Meeting with a best friend after she has suffered a loss can be uncomfortable. Calling and asking your friend if she would like company, or e-mailing to check in on her, can be a reminder that she has support, according to the Catholic Store Company in Charlotte, N.C. Attending the funeral and telling your friend that you are sorry and that you are there for her may also be ideal ways to express your sympathy.
What to Avoid
It may seem that telling your friend her feelings will pass and that you know how she feels is beneficial. In reality, it can undermine your pal's feelings, according to Everplans. Putting a positive spin on the death - like mentioning that at least your friend had the opportunity to say good-bye - can also be painful to hear. Comparing your past losses to your friend's or stating how you cannot imagine losing someone the way she has lost someone can also prove destructive. The loss of your best friend's loved one may permanently change her life, and she may be dealing with the emotional toll for a long time.

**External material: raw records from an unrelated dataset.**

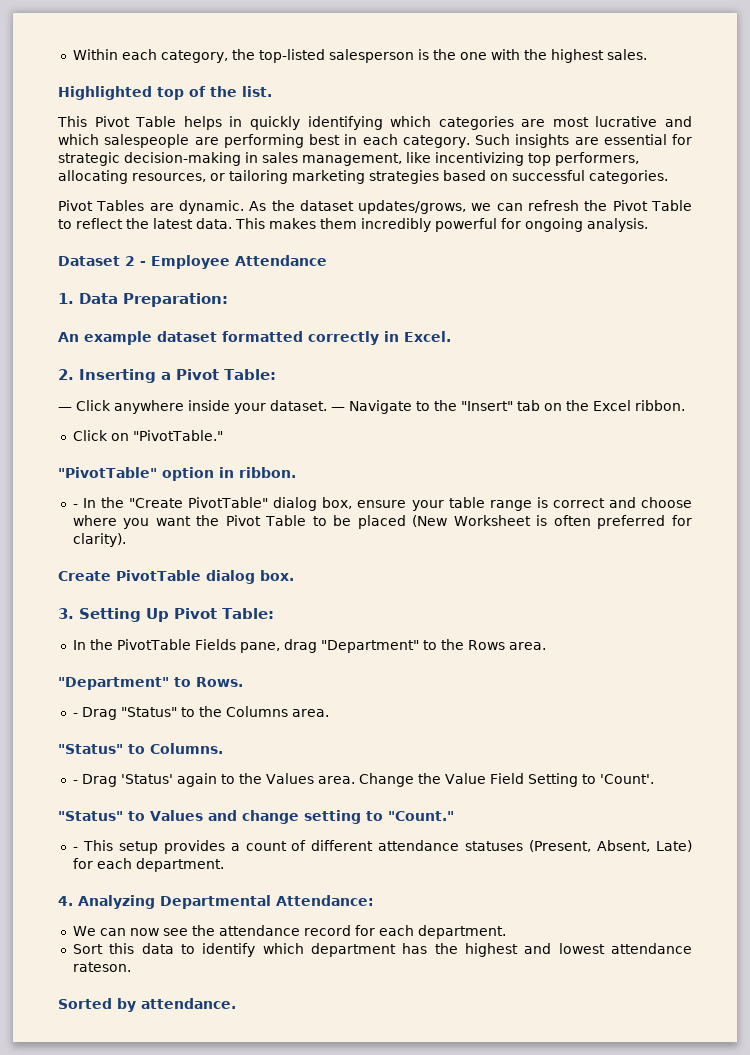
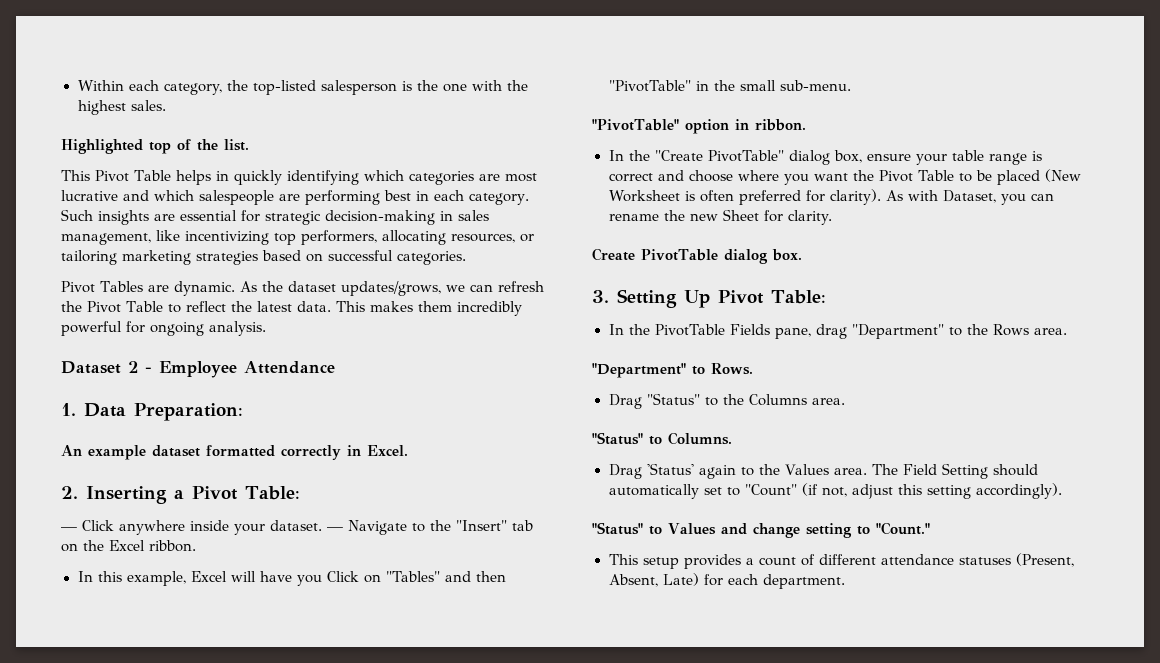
- Click on "PivotTable."
+ In this example, Excel will have you Click on "Tables" and then "PivotTable" in the small sub-menu.
- - In the "Create PivotTable" dialog box, ensure your table range is correct and choose where you want the Pivot Table to be placed (New Worksheet is often preferred for clarity).
+ In the "Create PivotTable" dialog box, ensure your table range is correct and choose where you want the Pivot Table to be placed (New Worksheet is often preferred for clarity). As with Dataset, you can rename the new Sheet for clarity.
- - Drag "Status" to the Columns area.
+ Drag "Status" to the Columns area.
- - Drag 'Status' again to the Values area.
+ Drag 'Status' again to the Values area.
- Change the Value Field Setting to 'Count'.
+ The Field Setting should automatically set to "Count" (if not, adjust this setting accordingly).
- - This setup provides a count of different attendance statuses (Present, Absent, Late) for each department.
+ This setup provides a count of different attendance statuses (Present, Absent, Late) for each department.
- 4. Analyzing Departmental Attendance:
- We can now see the attendance record for each department.
- Sort this data to identify which department has the highest and lowest attendance rateson.
- Sorted by attendance.

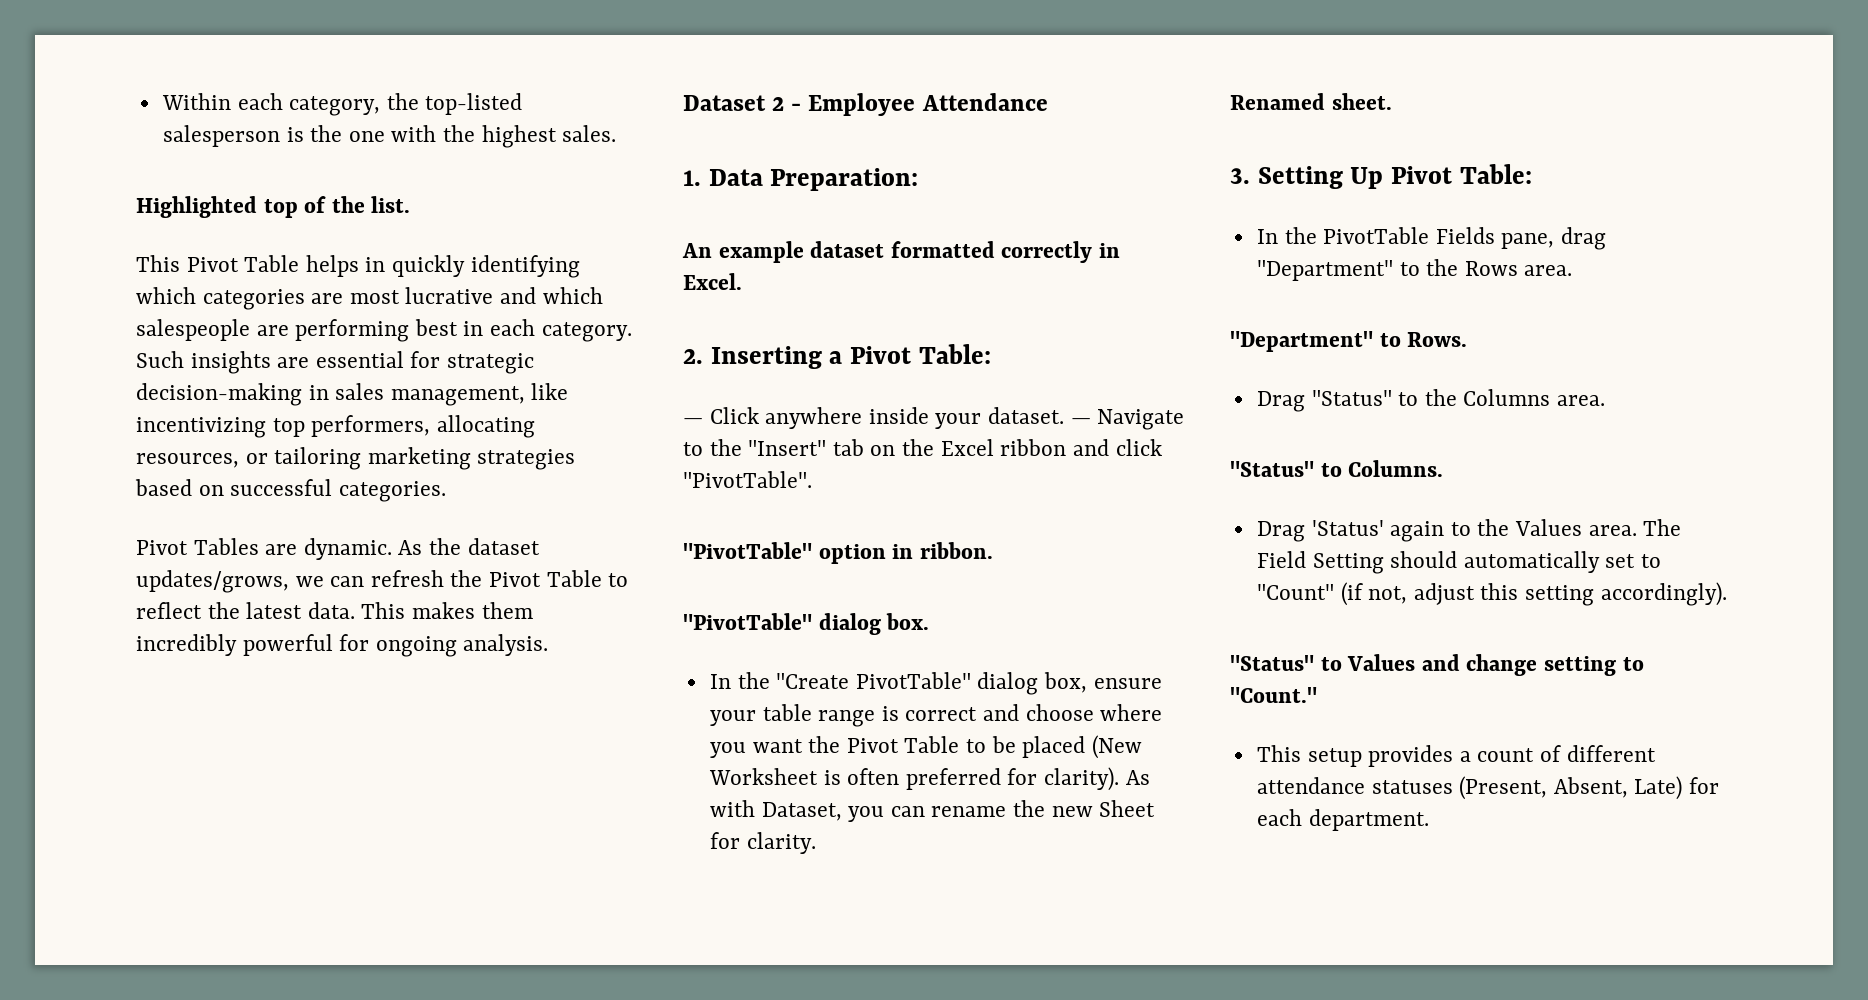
- — Navigate to the "Insert" tab on the Excel ribbon.
- In this example, Excel will have you Click on "Tables" and then "PivotTable" in the small sub-menu.
+ — Navigate to the "Insert" tab on the Excel ribbon and click "PivotTable".
+ "PivotTable" dialog box.
- Create PivotTable dialog box.
+ Renamed sheet.

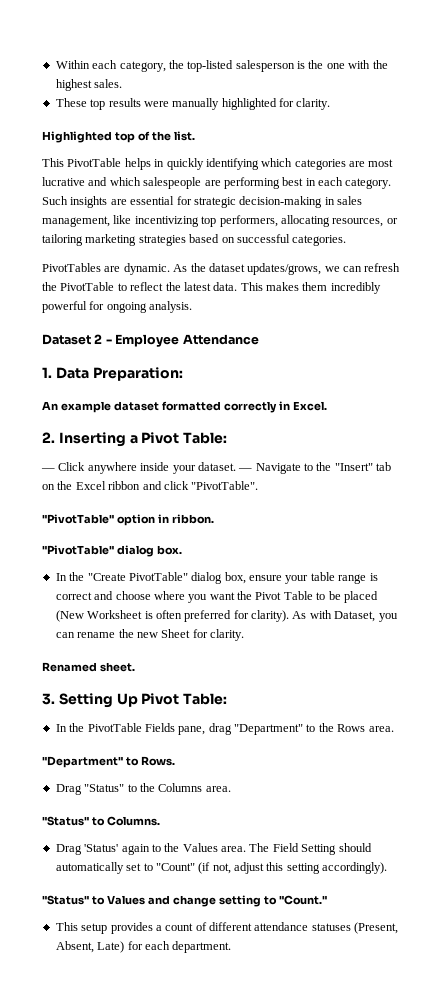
+ These top results were manually highlighted for clarity.
- This Pivot Table helps in quickly identifying which categories are most lucrative and which salespeople are performing best in each category.
+ This PivotTable helps in quickly identifying which categories are most lucrative and which salespeople are performing best in each category.
- Pivot Tables are dynamic.
+ PivotTables are dynamic.
- As the dataset updates/grows, we can refresh the Pivot Table to reflect the latest data.
+ As the dataset updates/grows, we can refresh the PivotTable to reflect the latest data.

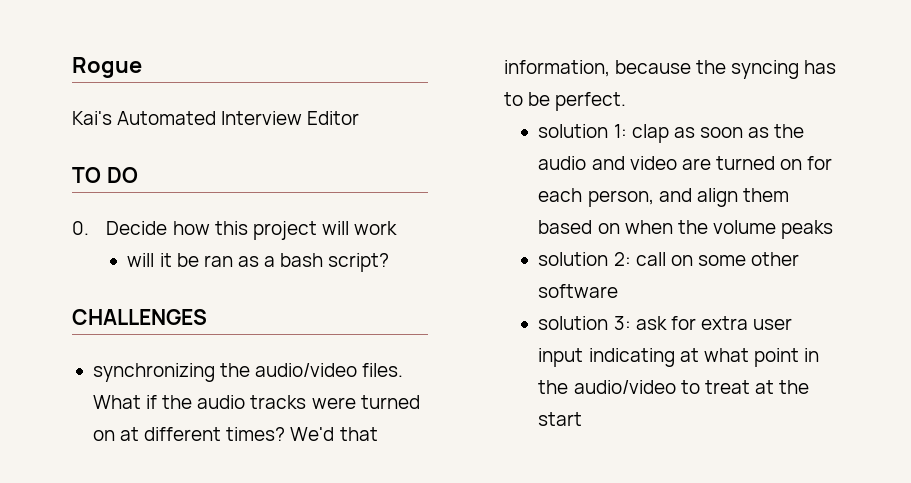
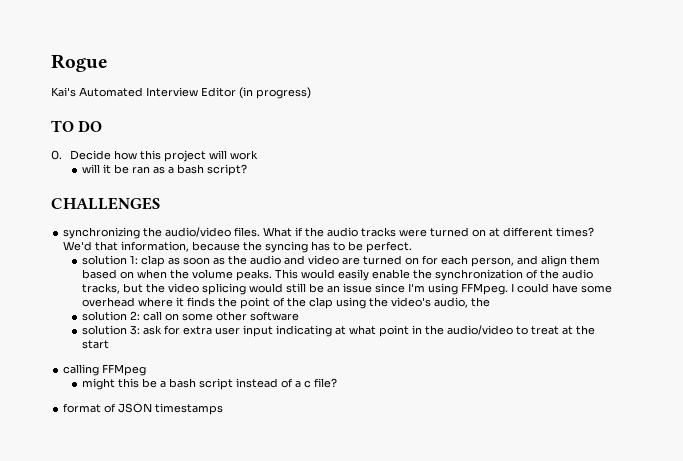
- Kai's Automated Interview Editor
+ Kai's Automated Interview Editor (in progress)
- solution 1: clap as soon as the audio and video are turned on for each person, and align them based on when the volume peaks
+ solution 1: clap as soon as the audio and video are turned on for each person, and align them based on when the volume peaks. This would easily enable the synchronization of the audio tracks, but the video splicing would still be an issue since I'm using FFMpeg. I could have some overhead where it finds the point of the clap using the video's audio, the
+ calling FFMpeg
+ might this be a bash script instead of a c file?
+ format of JSON timestamps

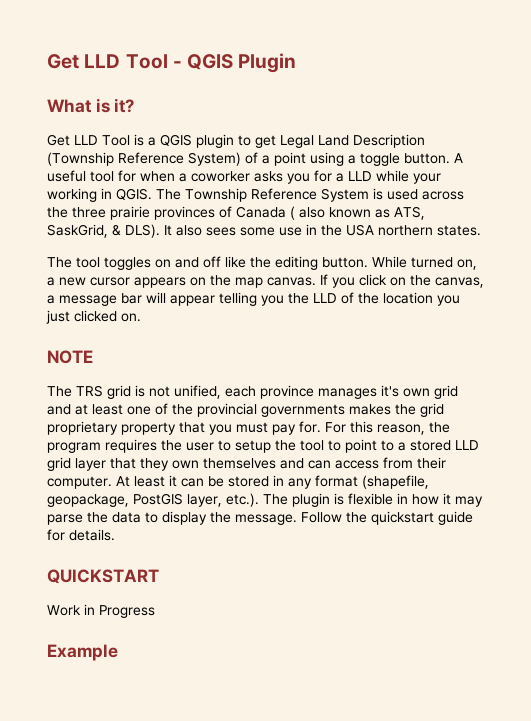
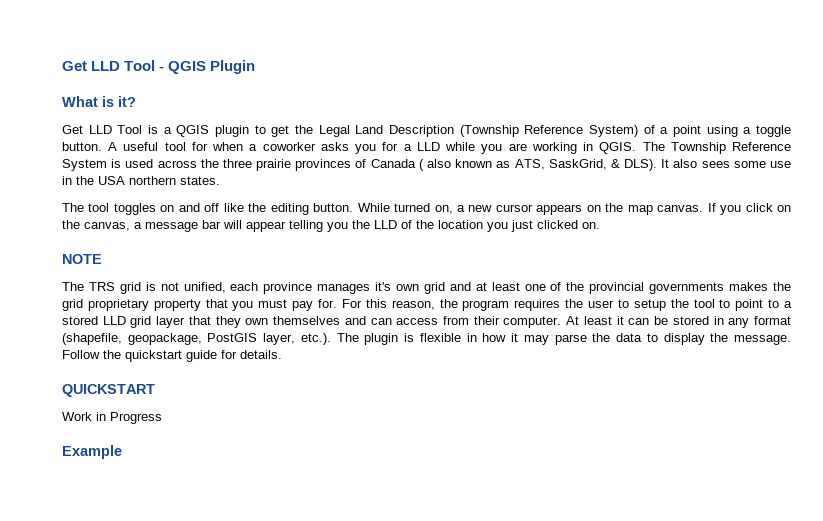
- Get LLD Tool is a QGIS plugin to get Legal Land Description (Township Reference System) of a point using a toggle button.
+ Get LLD Tool is a QGIS plugin to get the Legal Land Description (Township Reference System) of a point using a toggle button.
- A useful tool for when a coworker asks you for a LLD while your working in QGIS.
+ A useful tool for when a coworker asks you for a LLD while you are working in QGIS.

There are several other ways to show your sympathy to a friend. Delivering a basket of baked goods to the funeral home may be a welcome gift for a grieving family. Donations of money to the bereaved family or to a particular charity in the deceased's name may also be welcomed by your friend, according to the Emily Post Institute. After the funeral or memorial service, asking your friend if she would like you to drop off groceries or dinner may be helpful as she goes through her grief. Offers to visit and regular phone calls can also be welcome in the weeks and months after your friend's loss.